Write out each entry below exactly. Do not include the images.

* Revision comparison data:

::::

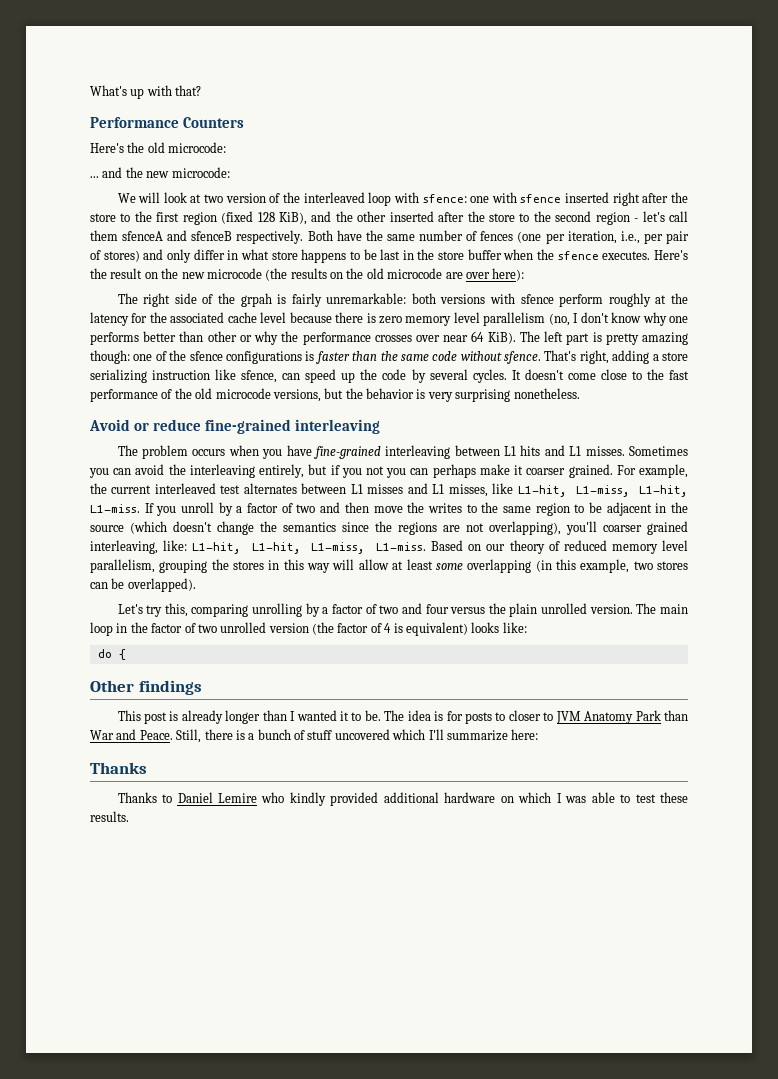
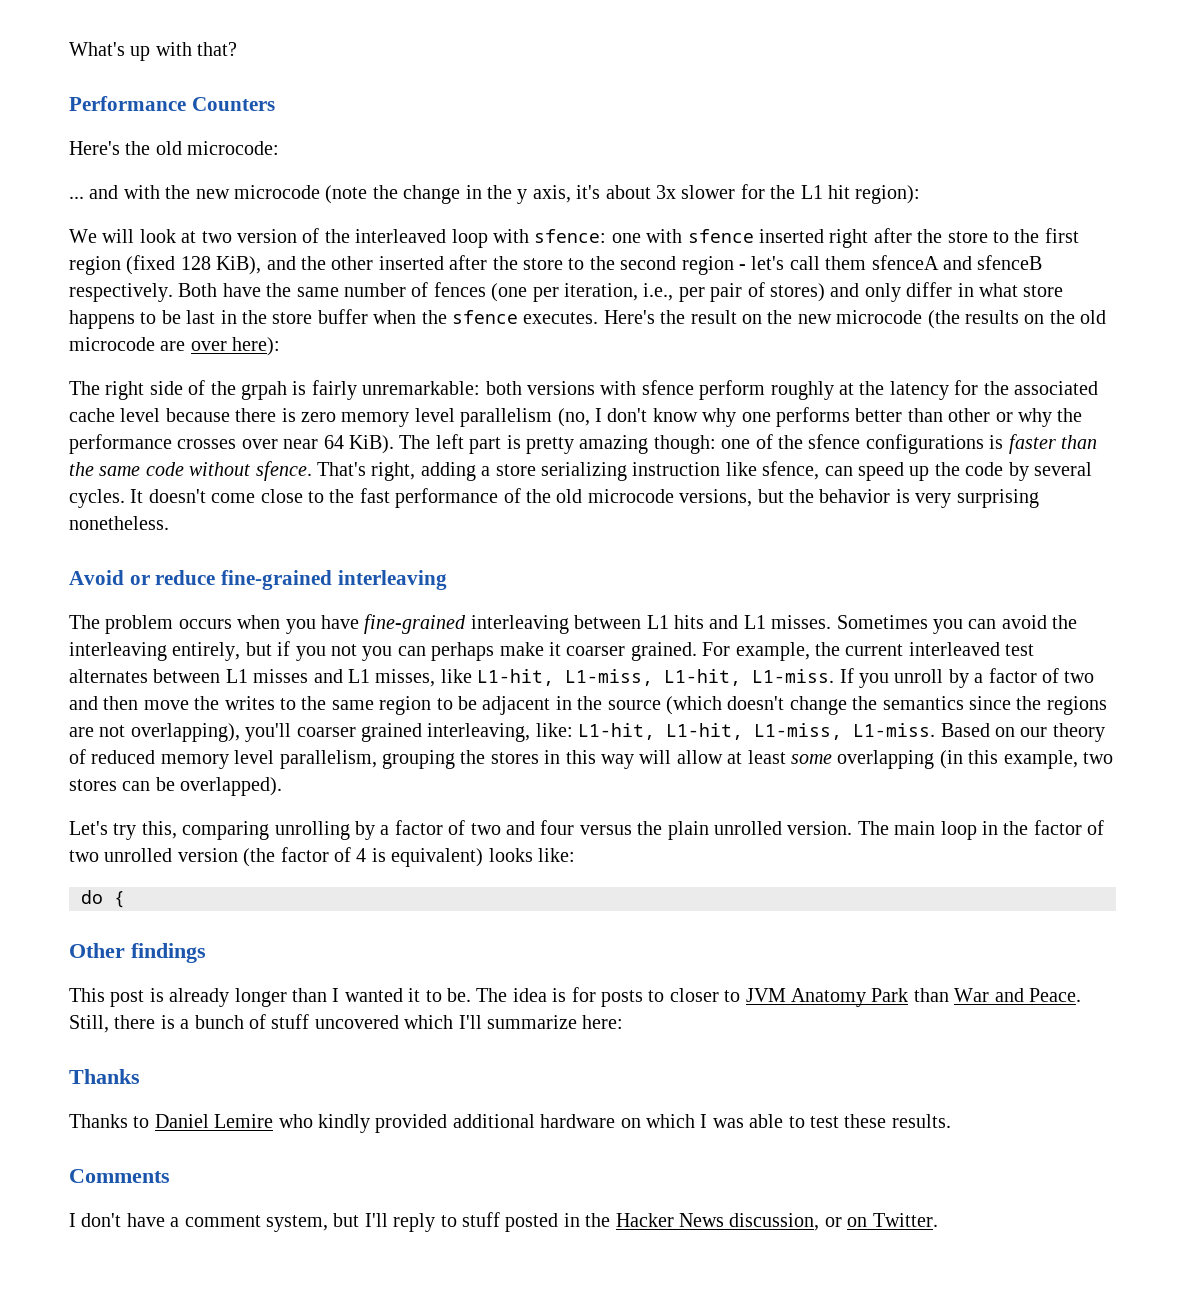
- ... and the new microcode:
+ ... and with the new microcode (note the change in the y axis, it's about 3x slower for the L1 hit region):
+ Comments
+ I don't have a comment system, but I'll reply to stuff posted in the Hacker News discussion, or on Twitter.

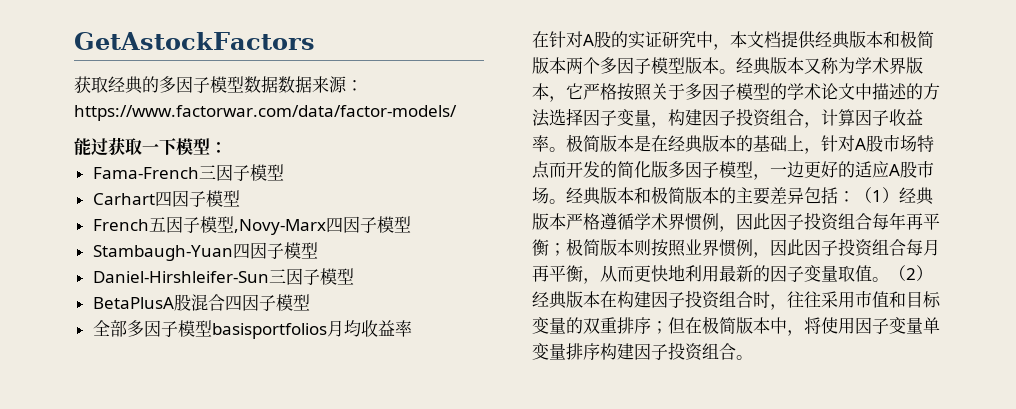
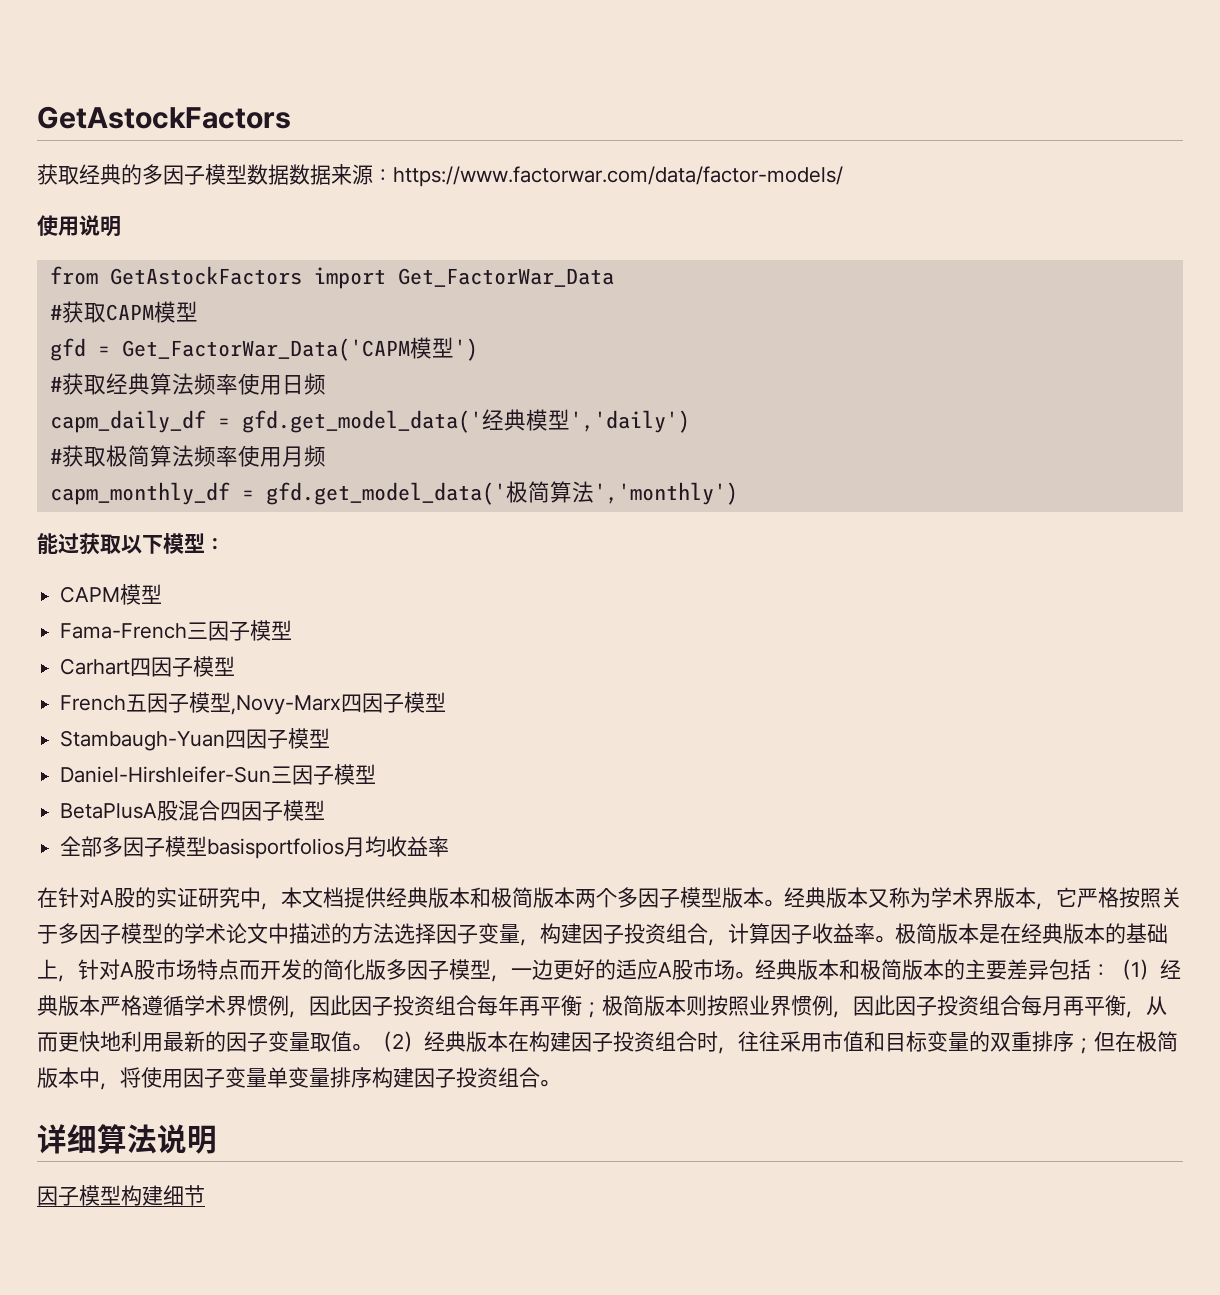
+ 使用说明
+ from GetAstockFactors import Get_FactorWar_Data
+ #获取CAPM模型
+ gfd = Get_FactorWar_Data('CAPM模型')
+ #获取经典算法频率使用日频
+ capm_daily_df = gfd.get_model_data('经典模型','daily')
+ #获取极简算法频率使用月频
+ capm_monthly_df = gfd.get_model_data('极简算法','monthly')
- 能过获取一下模型：
+ 能过获取以下模型：
+ CAPM模型
+ 详细算法说明
+ 因子模型构建细节

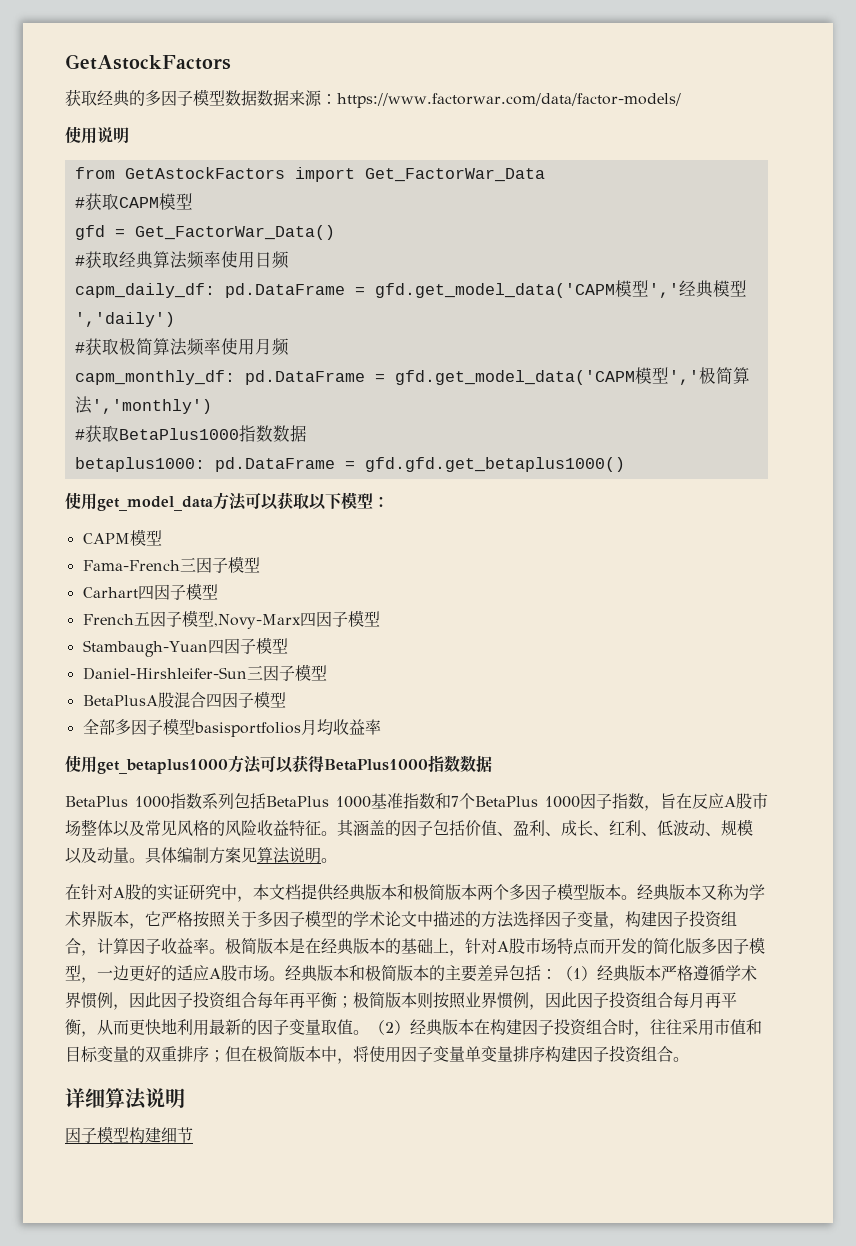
- gfd = Get_FactorWar_Data('CAPM模型')
+ gfd = Get_FactorWar_Data()
- capm_daily_df = gfd.get_model_data('经典模型','daily')
+ capm_daily_df: pd.DataFrame = gfd.get_model_data('CAPM模型','经典模型','daily')
- capm_monthly_df = gfd.get_model_data('极简算法','monthly')
- 能过获取以下模型：
+ capm_monthly_df: pd.DataFrame = gfd.get_model_data('CAPM模型','极简算法','monthly')
+ #获取BetaPlus1000指数数据
+ betaplus1000: pd.DataFrame = gfd.gfd.get_betaplus1000()
+ 使用get_model_data方法可以获取以下模型：
+ 使用get_betaplus1000方法可以获得BetaPlus1000指数数据
+ BetaPlus 1000指数系列包括BetaPlus 1000基准指数和7个BetaPlus 1000因子指数，旨在反应A股市场整体以及常见风格的风险收益特征。其涵盖的因子包括价值、盈利、成长、红利、低波动、规模以及动量。具体编制方案见算法说明。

::::

* ANSWER BELOW:
- ... and the new microcode:
+ ... and with the new microcode (note the change in the y axis, it's about 3x slower for the L1 hit region):
+ Comments
+ I don't have a comment system, but I'll reply to stuff posted in the Hacker News discussion, or on Twitter.

+ 使用说明
+ from GetAstockFactors import Get_FactorWar_Data
+ #获取CAPM模型
+ gfd = Get_FactorWar_Data('CAPM模型')
+ #获取经典算法频率使用日频
+ capm_daily_df = gfd.get_model_data('经典模型','daily')
+ #获取极简算法频率使用月频
+ capm_monthly_df = gfd.get_model_data('极简算法','monthly')
- 能过获取一下模型：
+ 能过获取以下模型：
+ CAPM模型
+ 详细算法说明
+ 因子模型构建细节

- gfd = Get_FactorWar_Data('CAPM模型')
+ gfd = Get_FactorWar_Data()
- capm_daily_df = gfd.get_model_data('经典模型','daily')
+ capm_daily_df: pd.DataFrame = gfd.get_model_data('CAPM模型','经典模型','daily')
- capm_monthly_df = gfd.get_model_data('极简算法','monthly')
- 能过获取以下模型：
+ capm_monthly_df: pd.DataFrame = gfd.get_model_data('CAPM模型','极简算法','monthly')
+ #获取BetaPlus1000指数数据
+ betaplus1000: pd.DataFrame = gfd.gfd.get_betaplus1000()
+ 使用get_model_data方法可以获取以下模型：
+ 使用get_betaplus1000方法可以获得BetaPlus1000指数数据
+ BetaPlus 1000指数系列包括BetaPlus 1000基准指数和7个BetaPlus 1000因子指数，旨在反应A股市场整体以及常见风格的风险收益特征。其涵盖的因子包括价值、盈利、成长、红利、低波动、规模以及动量。具体编制方案见算法说明。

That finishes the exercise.